EXERCISE: Repeat each line of the material below exactly as it appears, minus any pictures.

BEGIN

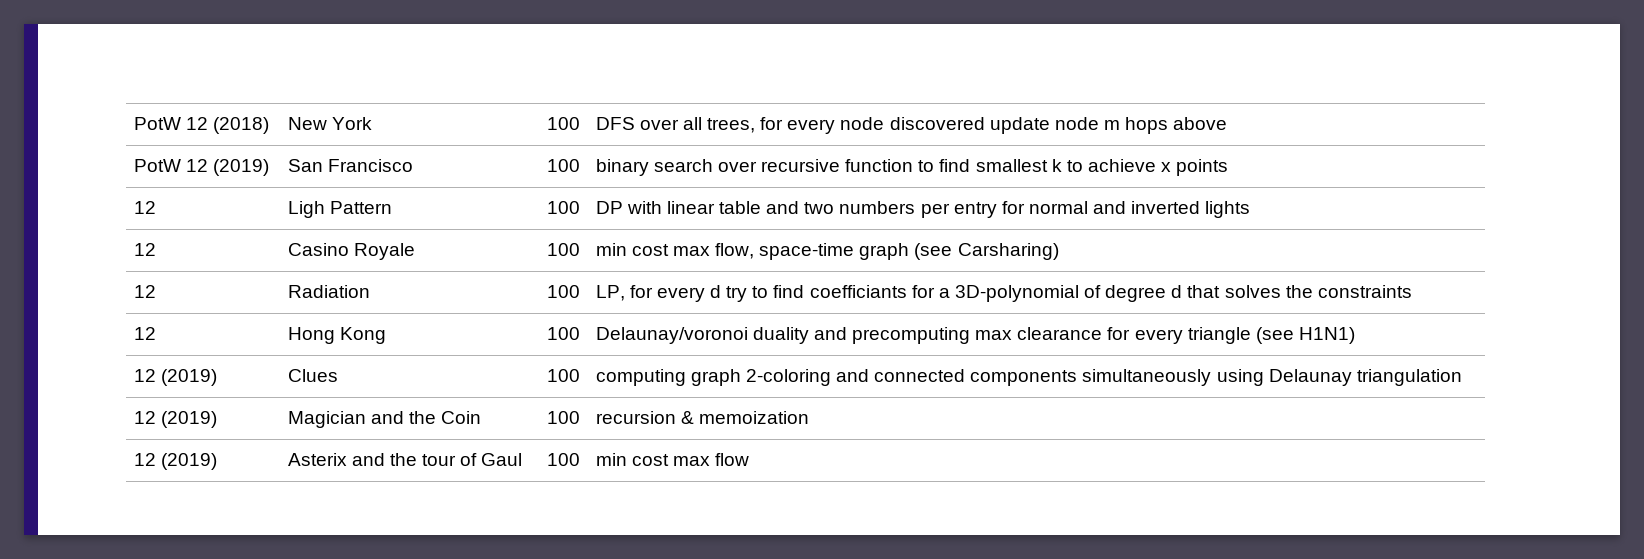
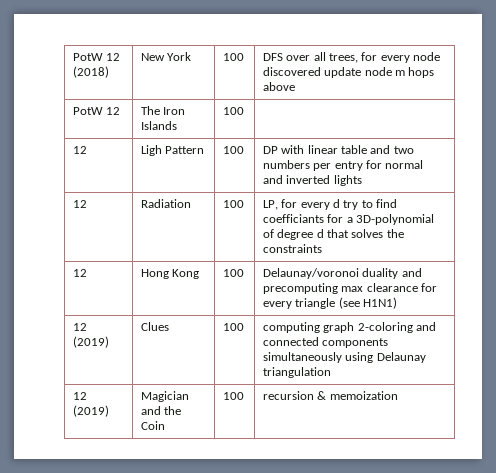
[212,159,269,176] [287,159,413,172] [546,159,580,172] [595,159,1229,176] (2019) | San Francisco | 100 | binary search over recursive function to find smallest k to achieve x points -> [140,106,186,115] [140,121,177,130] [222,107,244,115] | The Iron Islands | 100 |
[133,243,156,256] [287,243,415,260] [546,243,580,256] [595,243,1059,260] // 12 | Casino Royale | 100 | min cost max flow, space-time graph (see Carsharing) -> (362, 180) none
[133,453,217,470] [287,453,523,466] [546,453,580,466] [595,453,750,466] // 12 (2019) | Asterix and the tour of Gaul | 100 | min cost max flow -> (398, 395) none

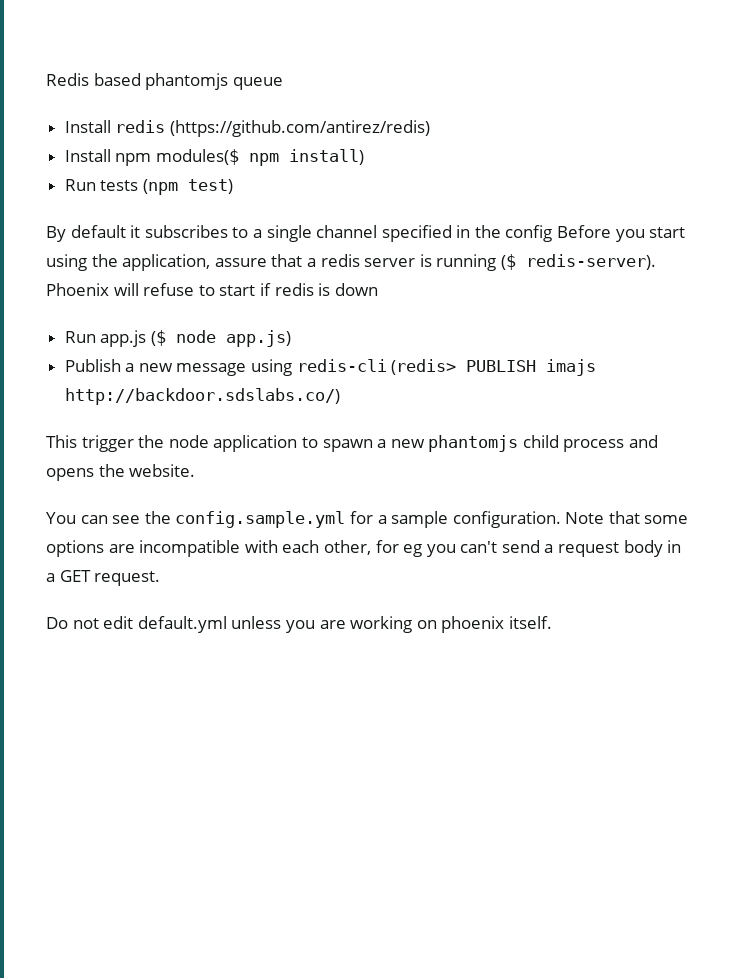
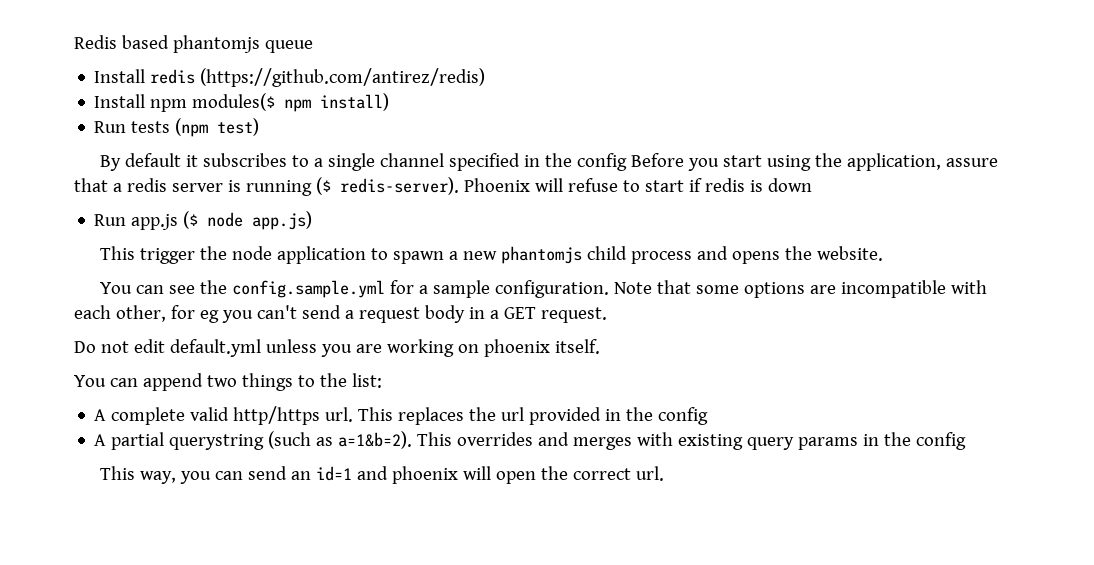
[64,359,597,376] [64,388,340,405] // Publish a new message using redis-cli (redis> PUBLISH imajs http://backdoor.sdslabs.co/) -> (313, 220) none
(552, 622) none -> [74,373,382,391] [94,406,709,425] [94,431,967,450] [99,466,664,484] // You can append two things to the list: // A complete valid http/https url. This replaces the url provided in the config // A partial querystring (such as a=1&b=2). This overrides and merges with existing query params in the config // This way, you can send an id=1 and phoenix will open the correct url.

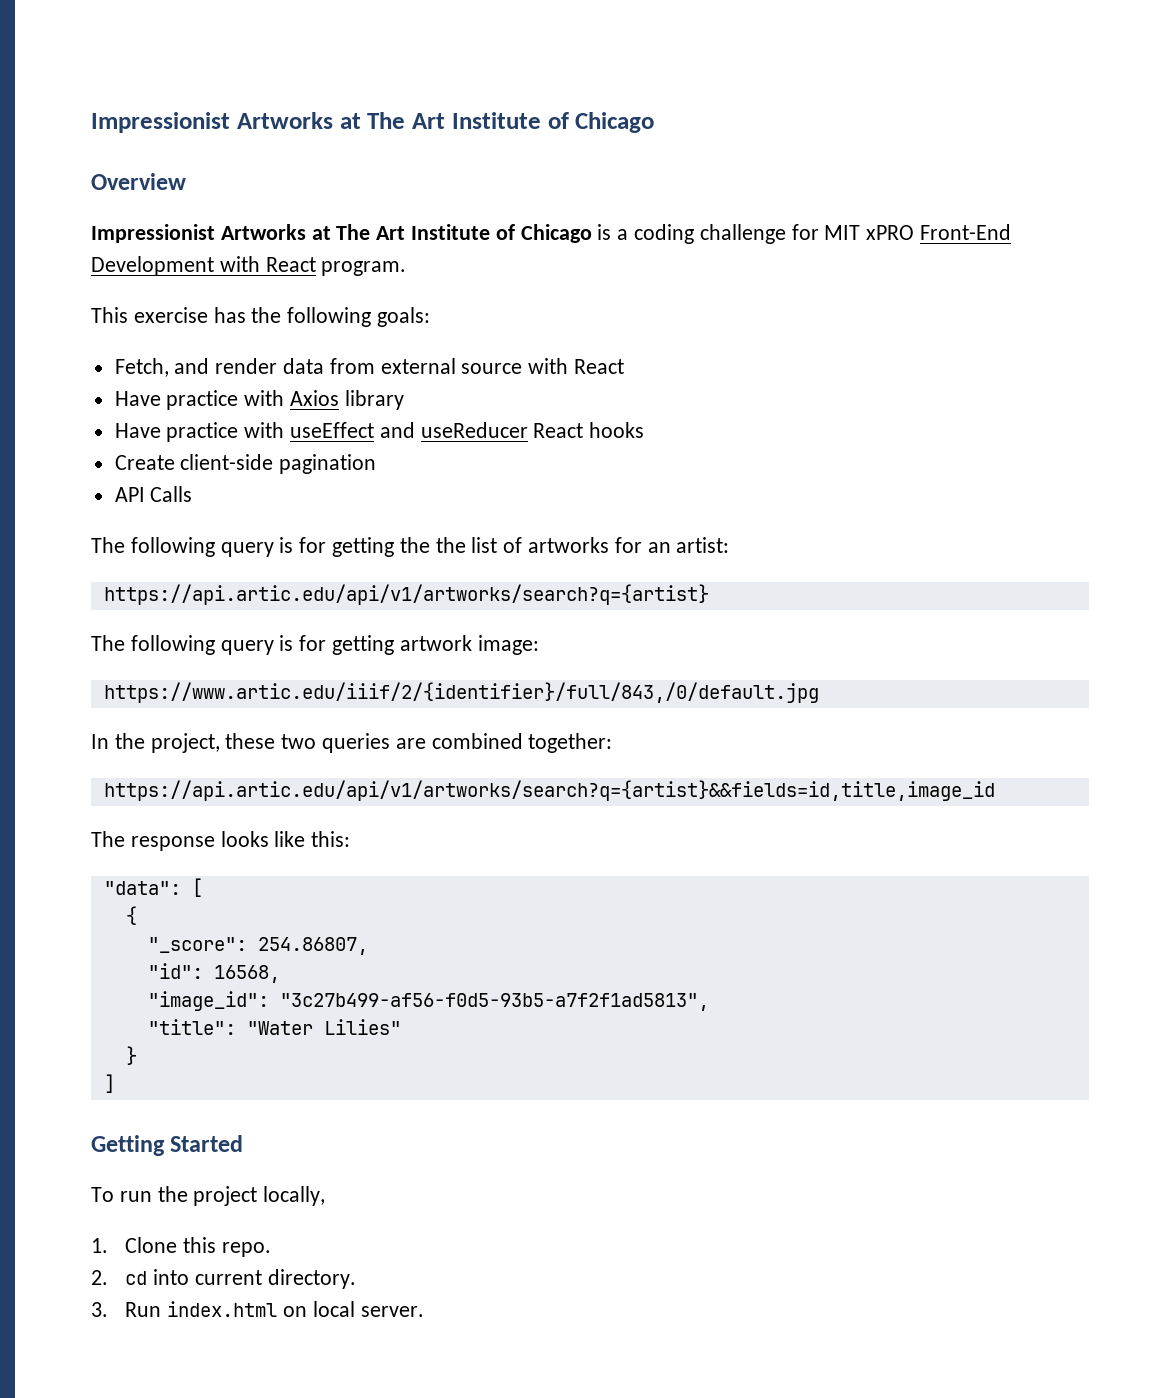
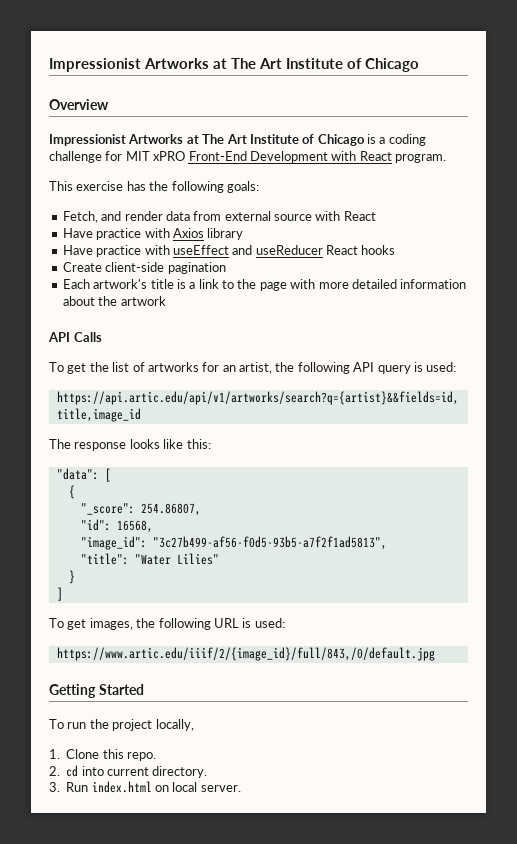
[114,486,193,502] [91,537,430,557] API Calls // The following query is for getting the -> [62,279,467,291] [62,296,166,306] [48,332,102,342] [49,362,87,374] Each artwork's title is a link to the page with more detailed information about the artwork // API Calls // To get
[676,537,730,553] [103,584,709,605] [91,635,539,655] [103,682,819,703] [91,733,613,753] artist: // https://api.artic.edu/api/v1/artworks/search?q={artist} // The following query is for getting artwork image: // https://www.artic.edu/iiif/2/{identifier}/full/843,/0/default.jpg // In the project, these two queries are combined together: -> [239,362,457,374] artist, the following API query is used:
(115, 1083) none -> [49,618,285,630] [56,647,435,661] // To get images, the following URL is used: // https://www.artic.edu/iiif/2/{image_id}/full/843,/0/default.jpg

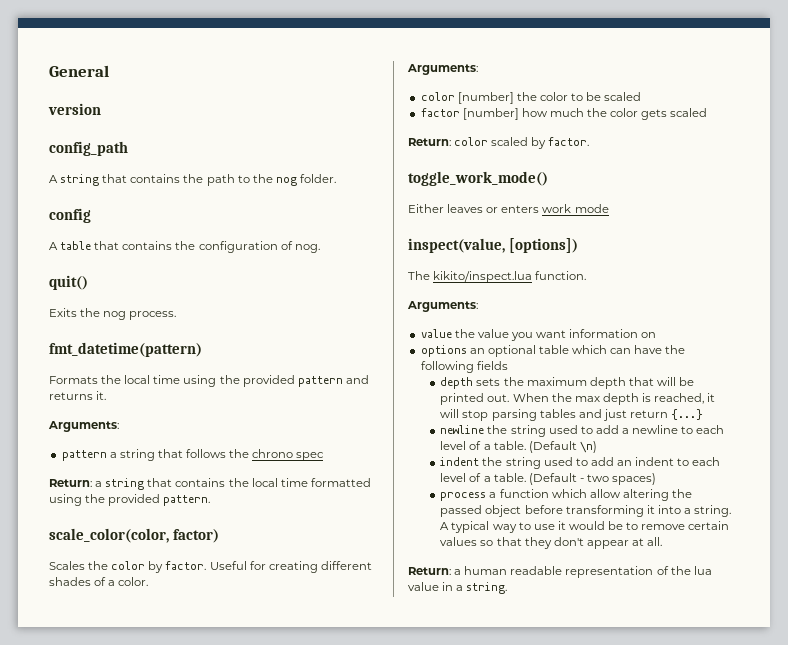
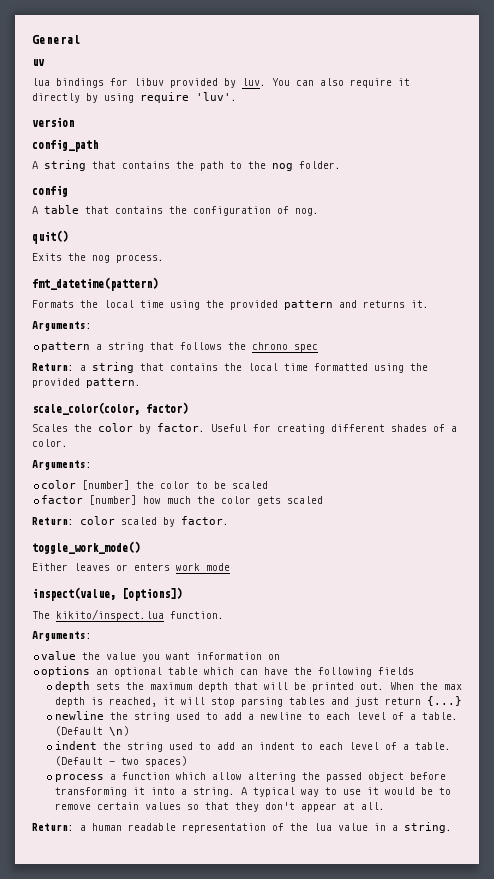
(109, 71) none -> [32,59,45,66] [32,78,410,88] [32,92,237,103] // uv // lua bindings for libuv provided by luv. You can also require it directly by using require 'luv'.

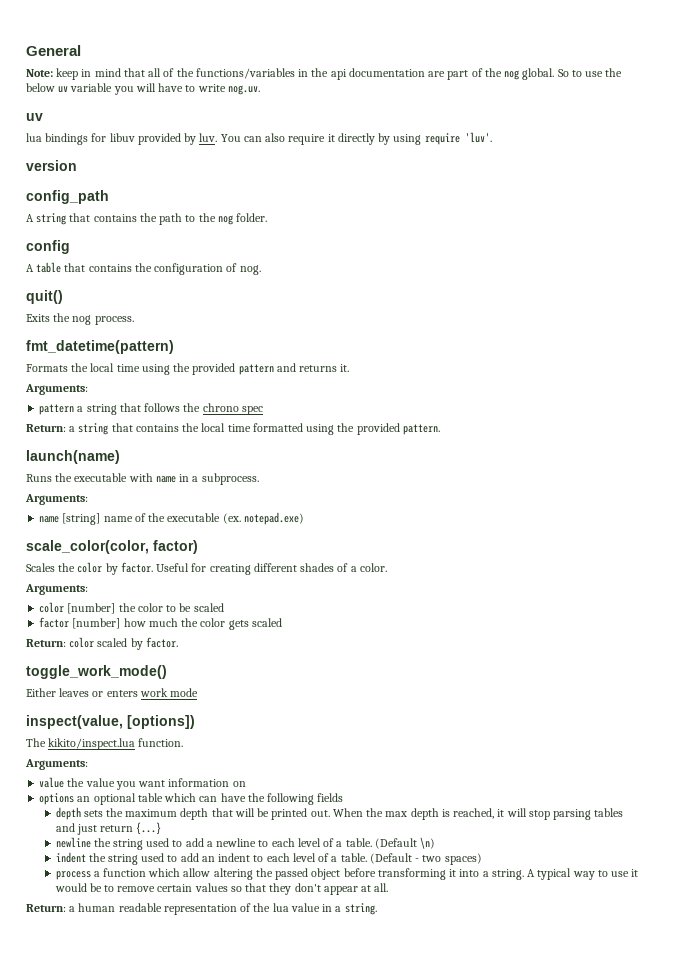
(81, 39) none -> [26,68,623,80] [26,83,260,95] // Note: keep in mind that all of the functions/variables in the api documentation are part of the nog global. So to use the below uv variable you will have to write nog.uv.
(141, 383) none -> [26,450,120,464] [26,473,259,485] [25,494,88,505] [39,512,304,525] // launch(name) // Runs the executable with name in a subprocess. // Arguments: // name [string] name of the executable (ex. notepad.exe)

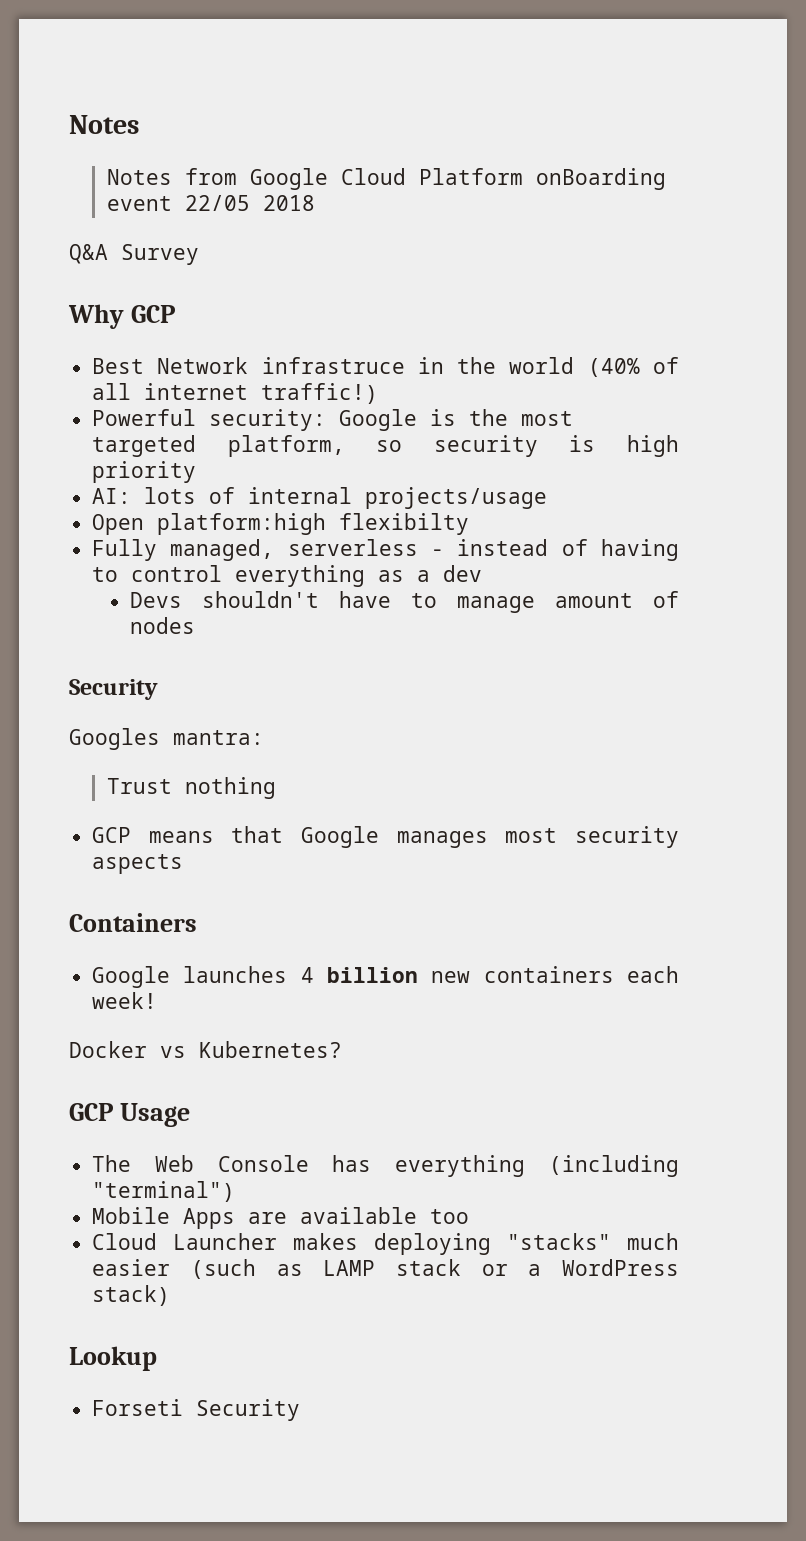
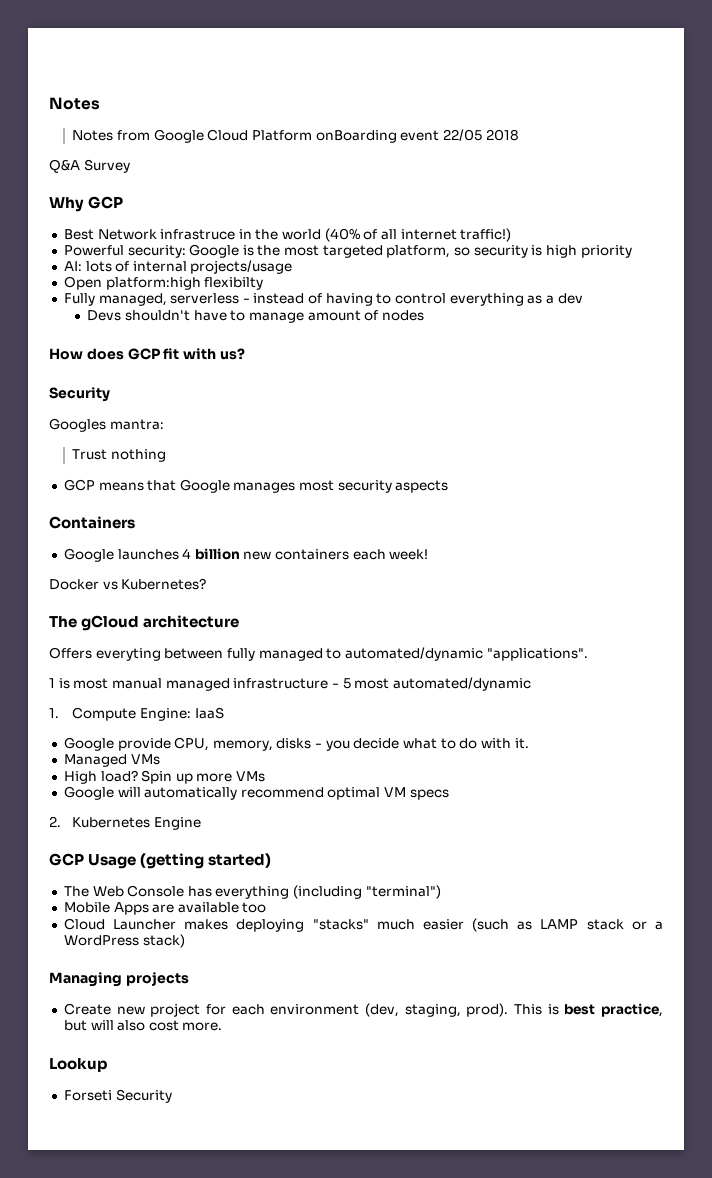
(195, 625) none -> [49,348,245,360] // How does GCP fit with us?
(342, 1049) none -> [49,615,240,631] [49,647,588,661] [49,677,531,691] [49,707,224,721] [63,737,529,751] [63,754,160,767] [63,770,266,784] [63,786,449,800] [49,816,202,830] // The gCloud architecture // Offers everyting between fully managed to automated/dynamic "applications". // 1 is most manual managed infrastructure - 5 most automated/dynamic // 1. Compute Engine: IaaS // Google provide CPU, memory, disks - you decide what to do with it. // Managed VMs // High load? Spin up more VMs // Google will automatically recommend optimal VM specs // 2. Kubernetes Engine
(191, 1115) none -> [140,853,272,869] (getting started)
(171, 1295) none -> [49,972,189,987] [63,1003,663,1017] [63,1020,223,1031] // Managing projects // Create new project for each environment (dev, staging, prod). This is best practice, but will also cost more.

END

COMPLETED TASK:
[212,159,269,176] [287,159,413,172] [546,159,580,172] [595,159,1229,176] (2019) | San Francisco | 100 | binary search over recursive function to find smallest k to achieve x points -> [140,106,186,115] [140,121,177,130] [222,107,244,115] | The Iron Islands | 100 |
[133,243,156,256] [287,243,415,260] [546,243,580,256] [595,243,1059,260] // 12 | Casino Royale | 100 | min cost max flow, space-time graph (see Carsharing) -> (362, 180) none
[133,453,217,470] [287,453,523,466] [546,453,580,466] [595,453,750,466] // 12 (2019) | Asterix and the tour of Gaul | 100 | min cost max flow -> (398, 395) none

[64,359,597,376] [64,388,340,405] // Publish a new message using redis-cli (redis> PUBLISH imajs http://backdoor.sdslabs.co/) -> (313, 220) none
(552, 622) none -> [74,373,382,391] [94,406,709,425] [94,431,967,450] [99,466,664,484] // You can append two things to the list: // A complete valid http/https url. This replaces the url provided in the config // A partial querystring (such as a=1&b=2). This overrides and merges with existing query params in the config // This way, you can send an id=1 and phoenix will open the correct url.

[114,486,193,502] [91,537,430,557] API Calls // The following query is for getting the -> [62,279,467,291] [62,296,166,306] [48,332,102,342] [49,362,87,374] Each artwork's title is a link to the page with more detailed information about the artwork // API Calls // To get
[676,537,730,553] [103,584,709,605] [91,635,539,655] [103,682,819,703] [91,733,613,753] artist: // https://api.artic.edu/api/v1/artworks/search?q={artist} // The following query is for getting artwork image: // https://www.artic.edu/iiif/2/{identifier}/full/843,/0/default.jpg // In the project, these two queries are combined together: -> [239,362,457,374] artist, the following API query is used:
(115, 1083) none -> [49,618,285,630] [56,647,435,661] // To get images, the following URL is used: // https://www.artic.edu/iiif/2/{image_id}/full/843,/0/default.jpg

(109, 71) none -> [32,59,45,66] [32,78,410,88] [32,92,237,103] // uv // lua bindings for libuv provided by luv. You can also require it directly by using require 'luv'.

(81, 39) none -> [26,68,623,80] [26,83,260,95] // Note: keep in mind that all of the functions/variables in the api documentation are part of the nog global. So to use the below uv variable you will have to write nog.uv.
(141, 383) none -> [26,450,120,464] [26,473,259,485] [25,494,88,505] [39,512,304,525] // launch(name) // Runs the executable with name in a subprocess. // Arguments: // name [string] name of the executable (ex. notepad.exe)

(195, 625) none -> [49,348,245,360] // How does GCP fit with us?
(342, 1049) none -> [49,615,240,631] [49,647,588,661] [49,677,531,691] [49,707,224,721] [63,737,529,751] [63,754,160,767] [63,770,266,784] [63,786,449,800] [49,816,202,830] // The gCloud architecture // Offers everyting between fully managed to automated/dynamic "applications". // 1 is most manual managed infrastructure - 5 most automated/dynamic // 1. Compute Engine: IaaS // Google provide CPU, memory, disks - you decide what to do with it. // Managed VMs // High load? Spin up more VMs // Google will automatically recommend optimal VM specs // 2. Kubernetes Engine
(191, 1115) none -> [140,853,272,869] (getting started)
(171, 1295) none -> [49,972,189,987] [63,1003,663,1017] [63,1020,223,1031] // Managing projects // Create new project for each environment (dev, staging, prod). This is best practice, but will also cost more.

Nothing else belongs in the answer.